# PyTorch: Control Flow + Weight Sharing

To showcase the power of PyTorch dynamic graphs, we will implement a very strange model: a fully connected ReLU network that on each forward pass randomly chooses a number between 1 and 4 and has that many hidden layers, reusing the same weights multipl tomes to compute the innermost hidden layers.

In [4]:
import random
import torch 

class DynamicNet(torch.nn.Module):
    def __init__(self, input_dimension, hidden_dimension, output_dimension):
        """
        In the constructor we construct three nn.Linear instances that we will use 
        in the forward pass.
        """
        super(DynamicNet, self).__init__()
        self.input_linear = torch.nn.Linear(input_dimension, hidden_dimension)
        self.middle_linear = torch.nn.Linear(hidden_dimension, hidden_dimension)
        self.output_linear = torch.nn.Linear(hidden_dimension, output_dimension)
    
    def forward(self, x):
        """
        For the forward pass of the model, we randomly choose either 0, 1, 2, or 3 
        and reuse the middle_linear Module that many times to compute hidden layer 
        representations.
        
        Since each forward pass build a dynamic computation graph, we can use normal
        Pythin control-flow operators like loops or condotional statements when 
        defining the forward pass of the model.
        
        Here we also see that it is perfectly safe to reuse the same Module many
        times when defining a computational graph. This is a big improvement from Lua
        Torch, where each Module could be used only once. 
        """
        
        h_relu = self.input_linear(x).clamp(min=0)
        for _ in range(random.randint(0,3)):
            h_relu = self.middle_linear(h_relu).clamp(min=0)
        y_pred = self.output_linear(h_relu)
        return y_pred
    
batch_size = 64
input_dimension = 1000
hidden_dimension = 100
output_dimension = 10

#Create random Tensors to hole inputs and outputs 
x = torch.randn(batch_size, input_dimension)
y = torch.randn(batch_size, output_dimension)

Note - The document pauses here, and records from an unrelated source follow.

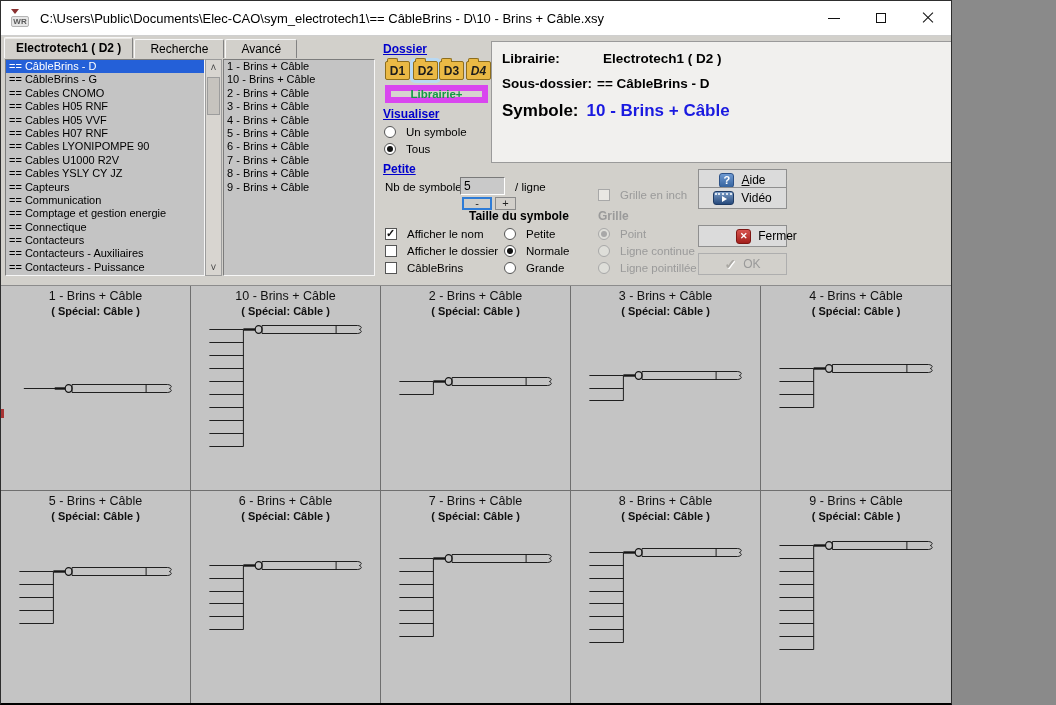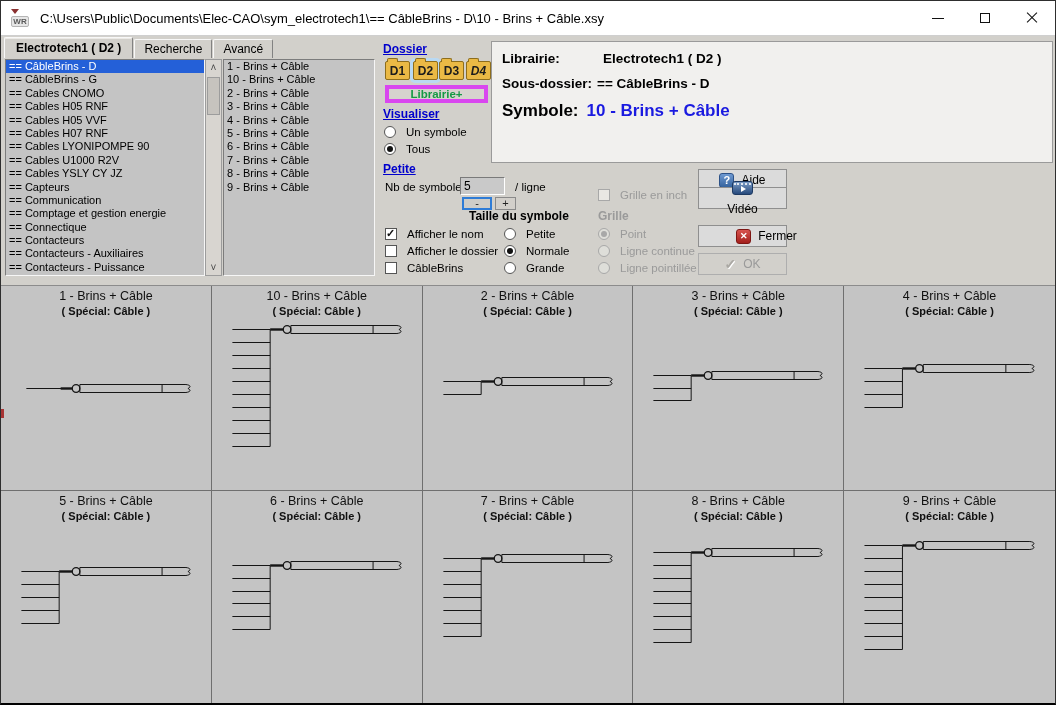--- a/index.html
+++ b/index.html
@@ -4,7 +4,7 @@
 <style>
   html,body{margin:0;padding:0;background:#8a8a8a;font-family:"Liberation Sans",sans-serif;}
   *{box-sizing:border-box;}
-  .window{position:relative;width:1056px;height:705px;background:#737373;border:1px solid #2e2e2e;border-bottom:2px solid #000;overflow:hidden;}
+  .window{position:relative;width:952px;height:705px;background:#737373;border:1px solid #2e2e2e;border-bottom:2px solid #000;overflow:hidden;}
 
   
   .titlebar{position:absolute;left:0;top:0;width:100%;height:35px;background:#fff;display:flex;align-items:center;border-bottom:1px solid #cfcfcf;}

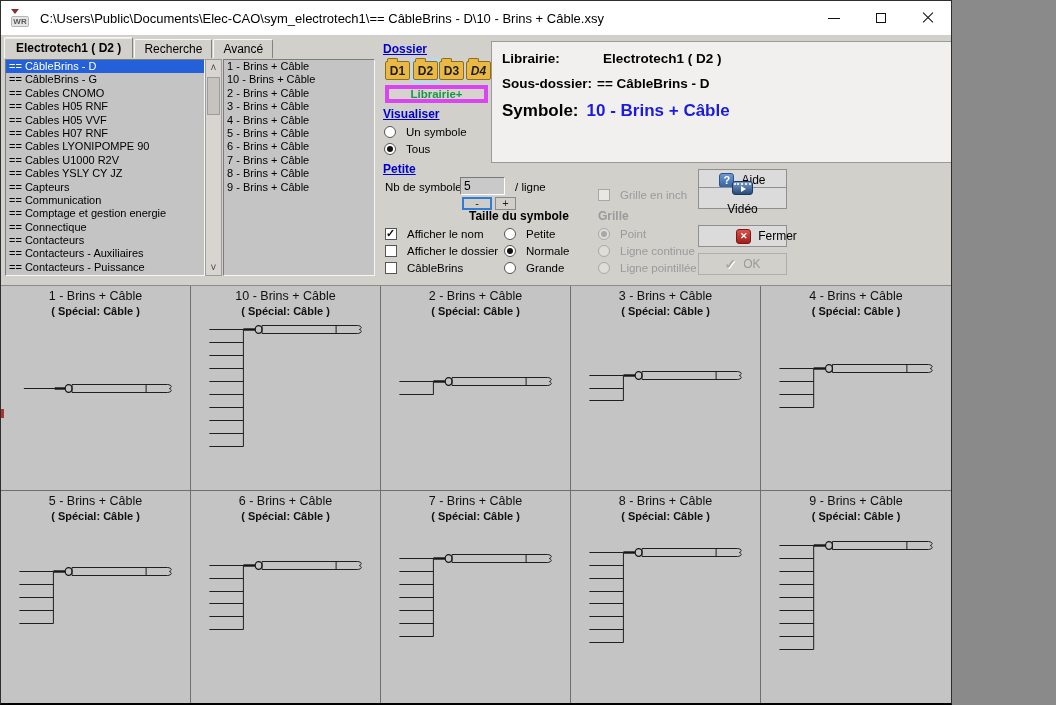--- a/index.html
+++ b/index.html
@@ -25,7 +25,7 @@
   .top-panel{position:absolute;left:0;top:35px;width:100%;height:249px;background:#d2d0cb;}
 
   .tabstrip{position:absolute;left:3px;top:1px;display:flex;align-items:flex-end;height:21px;}
-  .tab{height:19px;padding:0 9px;display:flex;align-items:center;font-size:12px;color:#000;background:#d2d0cb;border:1px solid #828282;border-bottom:none;border-top-color:#f8f8f8;border-left-color:#f8f8f8;border-radius:2px 2px 0 0;margin-right:1px;}
+  .tab{height:19px;padding:0 15px;display:flex;align-items:center;font-size:12px;color:#000;background:#d2d0cb;border:1px solid #828282;border-bottom:none;border-top-color:#f8f8f8;border-left-color:#f8f8f8;border-radius:2px 2px 0 0;margin-right:1px;}
   .tab.selected{font-weight:bold;height:21px;padding:0 11px;box-shadow:inset 0 1px 0 #eceae6;}
 
   .listbox{position:absolute;background:#c4c4c4;border:1px solid;border-color:#7c7c7c #f6f6f6 #f6f6f6 #7c7c7c;overflow:hidden;font-size:11px;color:#000;}

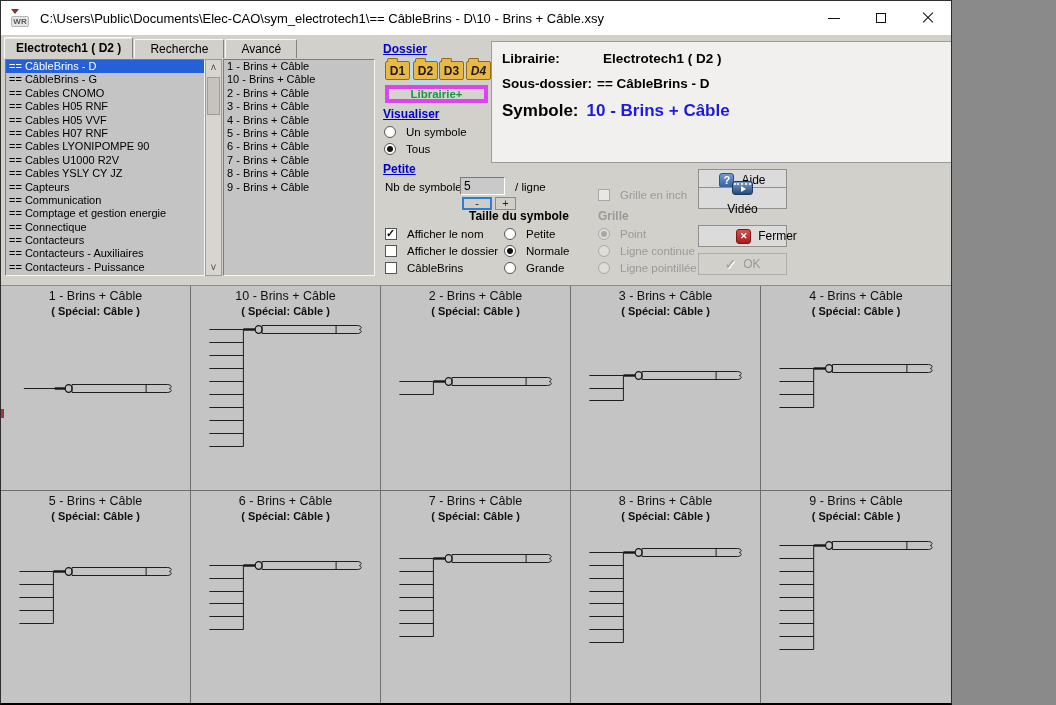--- a/index.html
+++ b/index.html
@@ -49,7 +49,7 @@
   .dfolder::before{content:"";position:absolute;top:-4px;left:1px;width:9px;height:3px;background:#eab945;border:1px solid #8d6d1c;border-bottom:none;border-radius:2px 2px 0 0;}
   .dfolder.selected{box-shadow:0 0 0 3px #b9d9f3;}
 
-  .librairie-btn{position:absolute;left:384px;top:49px;width:103px;height:18px;background:#d6d3ce;border:4px solid #d946ef;font-size:11.5px;font-weight:bold;color:#169a45;display:flex;align-items:center;justify-content:center;cursor:pointer;}
+  .librairie-btn{position:absolute;left:384px;top:49px;width:103px;height:18px;background:#d6d3ce;border:6px solid #d946ef;font-size:11.5px;font-weight:bold;color:#169a45;display:flex;align-items:center;justify-content:center;cursor:pointer;}
 
   
   .opt-row{position:absolute;display:flex;align-items:flex-end;gap:10px;font-size:11.5px;color:#000;cursor:pointer;height:14px;}

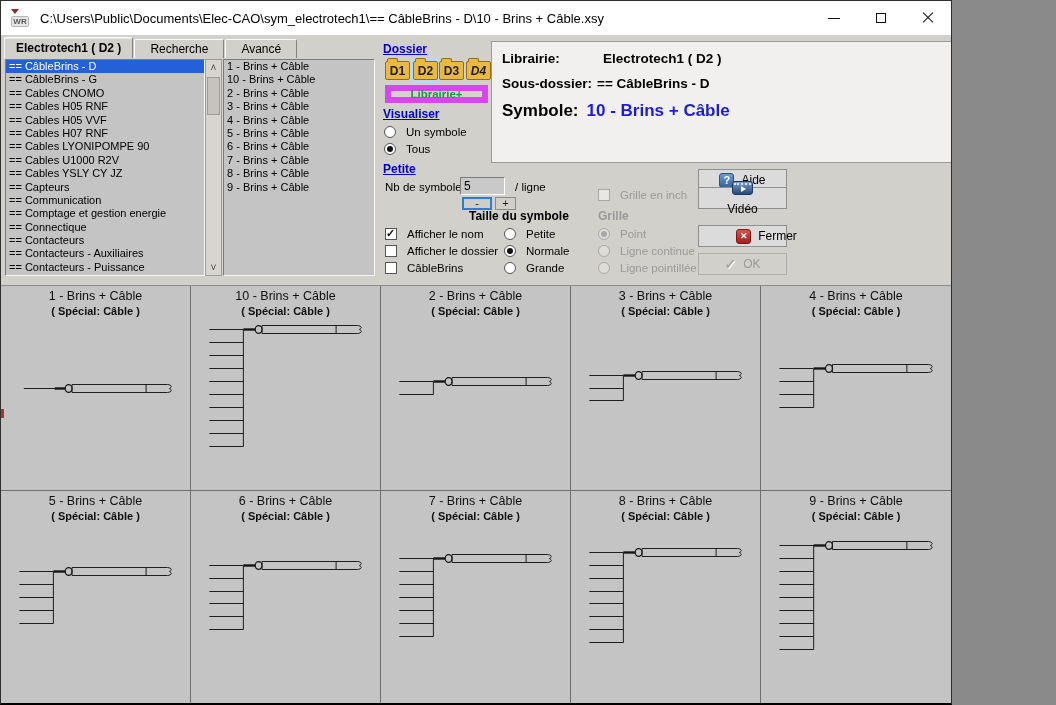--- a/index.html
+++ b/index.html
@@ -270,7 +270,7 @@
           <span class="help-icon"></span>
           <span><u>A</u>ide</span>
         </button>
-        <button class="act-btn" style="top: 151px; flex-direction: column;">
+        <button class="act-btn" style="top: 151px;">
           <span class="video-icon"></span>
           <span>Vidéo</span>
         </button>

#Construct our model instantiating the class defined above 
model = DynamicNet(input_dimension, hidden_dimension, output_dimension)

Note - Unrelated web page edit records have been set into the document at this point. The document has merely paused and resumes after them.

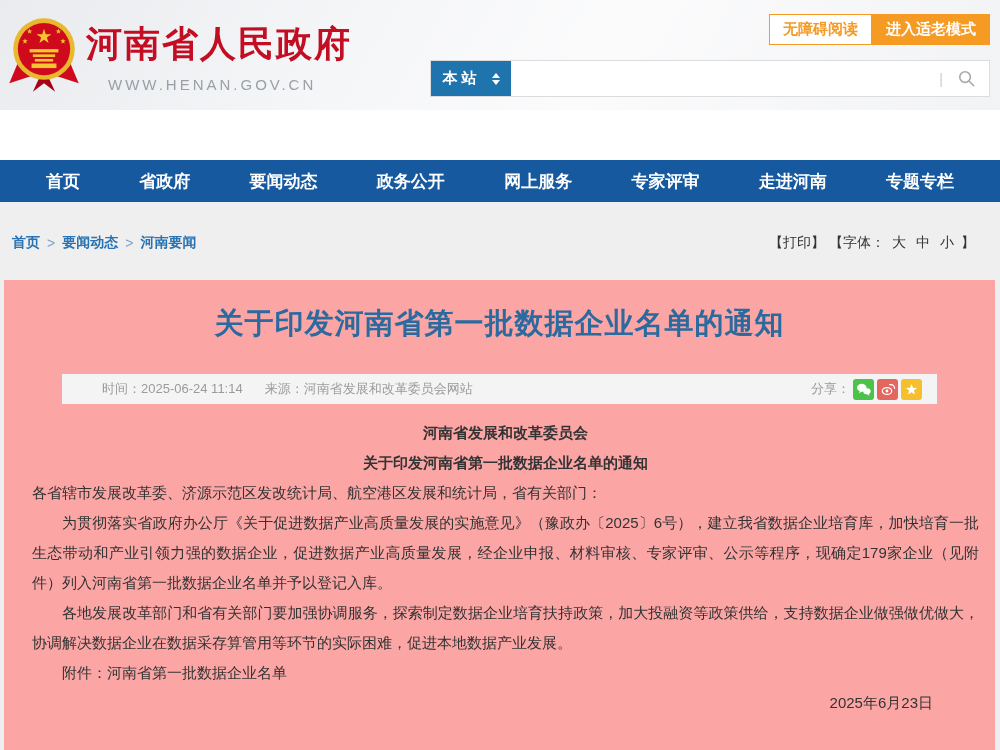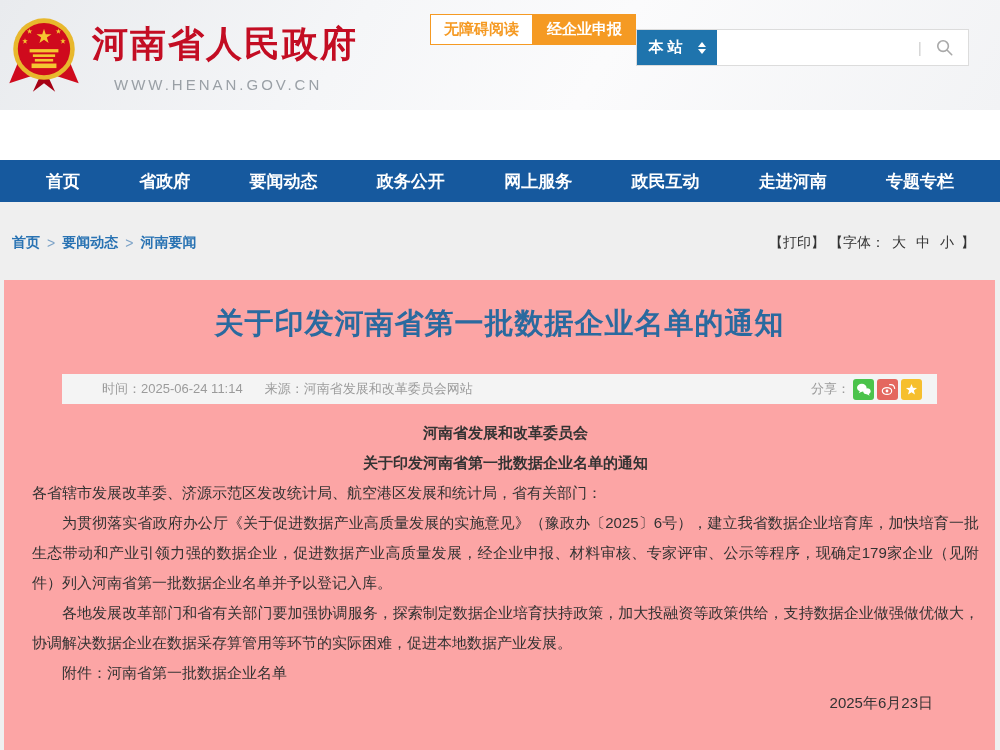--- a/index.html
+++ b/index.html
@@ -17,7 +17,7 @@
   }
   .brand{ display:flex; align-items:flex-start; padding-top:8px; }
   .emblem{ width:72px; height:94px; }
-  .brand-text{ margin-left:12px; padding-top:12px; }
+  .brand-text{ margin-left:6px; padding-top:12px; }
   .site-name{ font-size:36px; font-weight:bold; color:var(--brand-red,#c30d23); letter-spacing:2px; }
   .site-url{ font-size:15px; color:#9aa0a6; letter-spacing:3px; margin-top:7px; padding-left:22px; }
   .header-right{ width:560px; padding-top:14px; display:flex; }

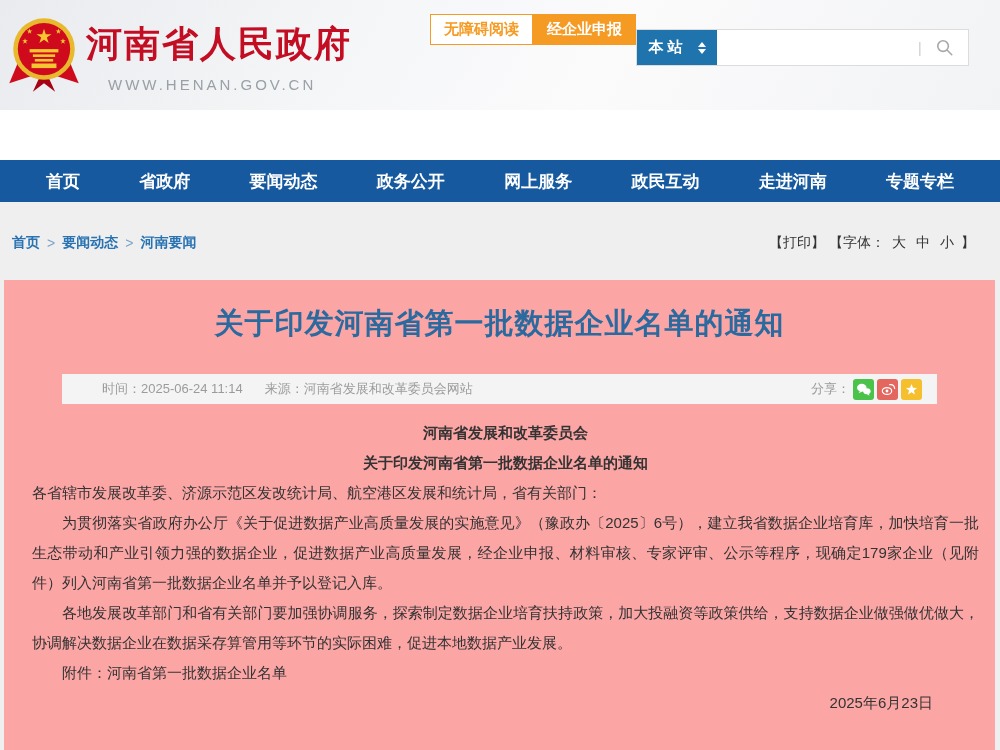--- a/index.html
+++ b/index.html
@@ -20,7 +20,7 @@
   .brand-text{ margin-left:6px; padding-top:12px; }
   .site-name{ font-size:36px; font-weight:bold; color:var(--brand-red,#c30d23); letter-spacing:2px; }
   .site-url{ font-size:15px; color:#9aa0a6; letter-spacing:3px; margin-top:7px; padding-left:22px; }
-  .header-right{ width:560px; padding-top:14px; display:flex; }
+  .header-right{ width:560px; padding-top:14px; display:flex; flex-direction:column; }
   .access-row{ display:flex; justify-content:flex-end; }
   .btn-access{ height:31px; padding:0 13px; font-size:15px; font-weight:bold;
     display:flex; align-items:center; cursor:pointer; border:1px solid var(--accent-orange,#f59a23); }

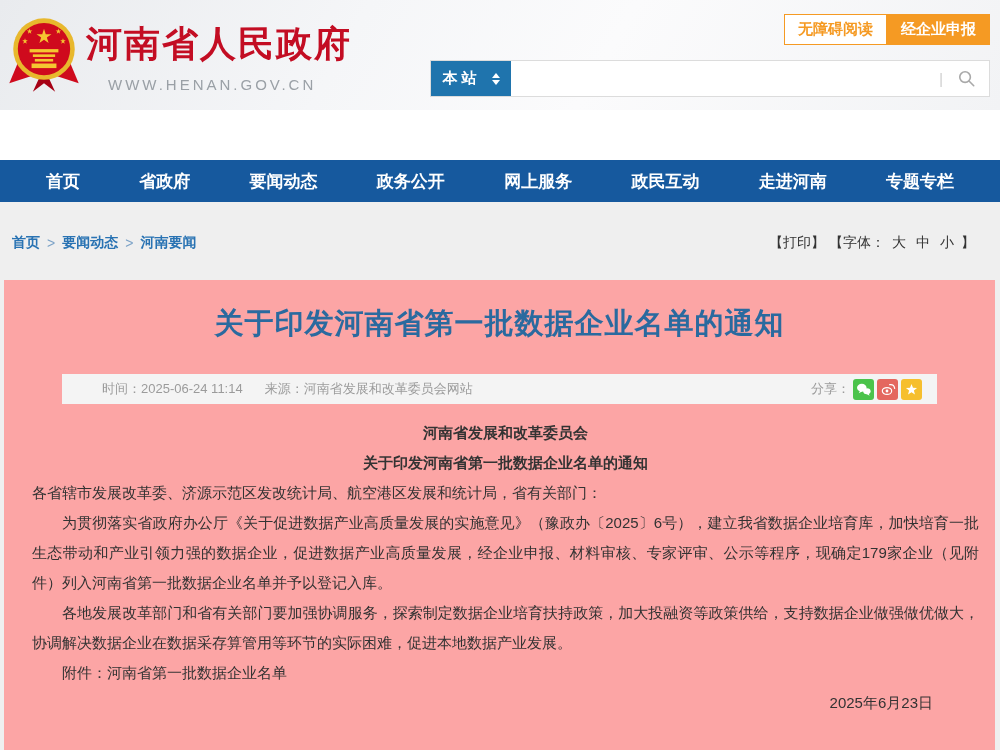--- a/index.html
+++ b/index.html
@@ -101,7 +101,7 @@
     <div class="header-right">
       <div class="access-row">
         <div class="btn-access btn-reading">无障碍阅读</div>
-        <div class="btn-access btn-elder">经企业申报</div>
+        <div class="btn-access btn-elder">进入适老模式</div>
       </div>
       <div class="search-row">
         <button class="scope-btn">

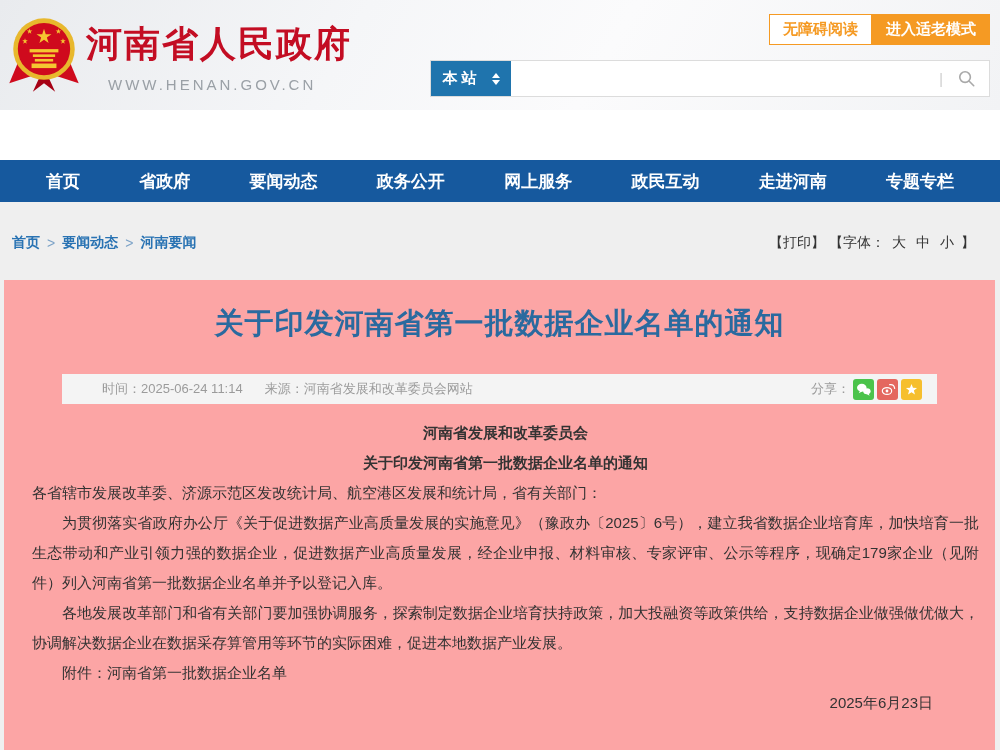--- a/index.html
+++ b/index.html
@@ -131,7 +131,7 @@
     <a class="nav-item">要闻动态</a>
     <a class="nav-item">政务公开</a>
     <a class="nav-item">网上服务</a>
-    <a class="nav-item">政民互动</a>
+    <a class="nav-item">专家评审</a>
     <a class="nav-item">走进河南</a>
     <a class="nav-item">专题专栏</a>
   </nav>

#Contruct our loss funciton and an Optimizer. Training this strange model with 
# vanilla stochastic gradient descent is tough, so we use momentum
criterion = torch.nn.MSELoss(size_average=False)
optimizer = torch.optim.SGD(model.parameters(), lr=1e-4, momentum = 0.9)
for n in range(500):
    #Forward pass: Compute predicted y by passing x to the model 
    y_pred = model(x)
    
    #Compute and print loss 
    loss = criterion(y_pred, y)
    print(n, loss.item())
    
    #Zero gradients, perfomr a backward pass, and update the weights.
    optimizer.zero_grad()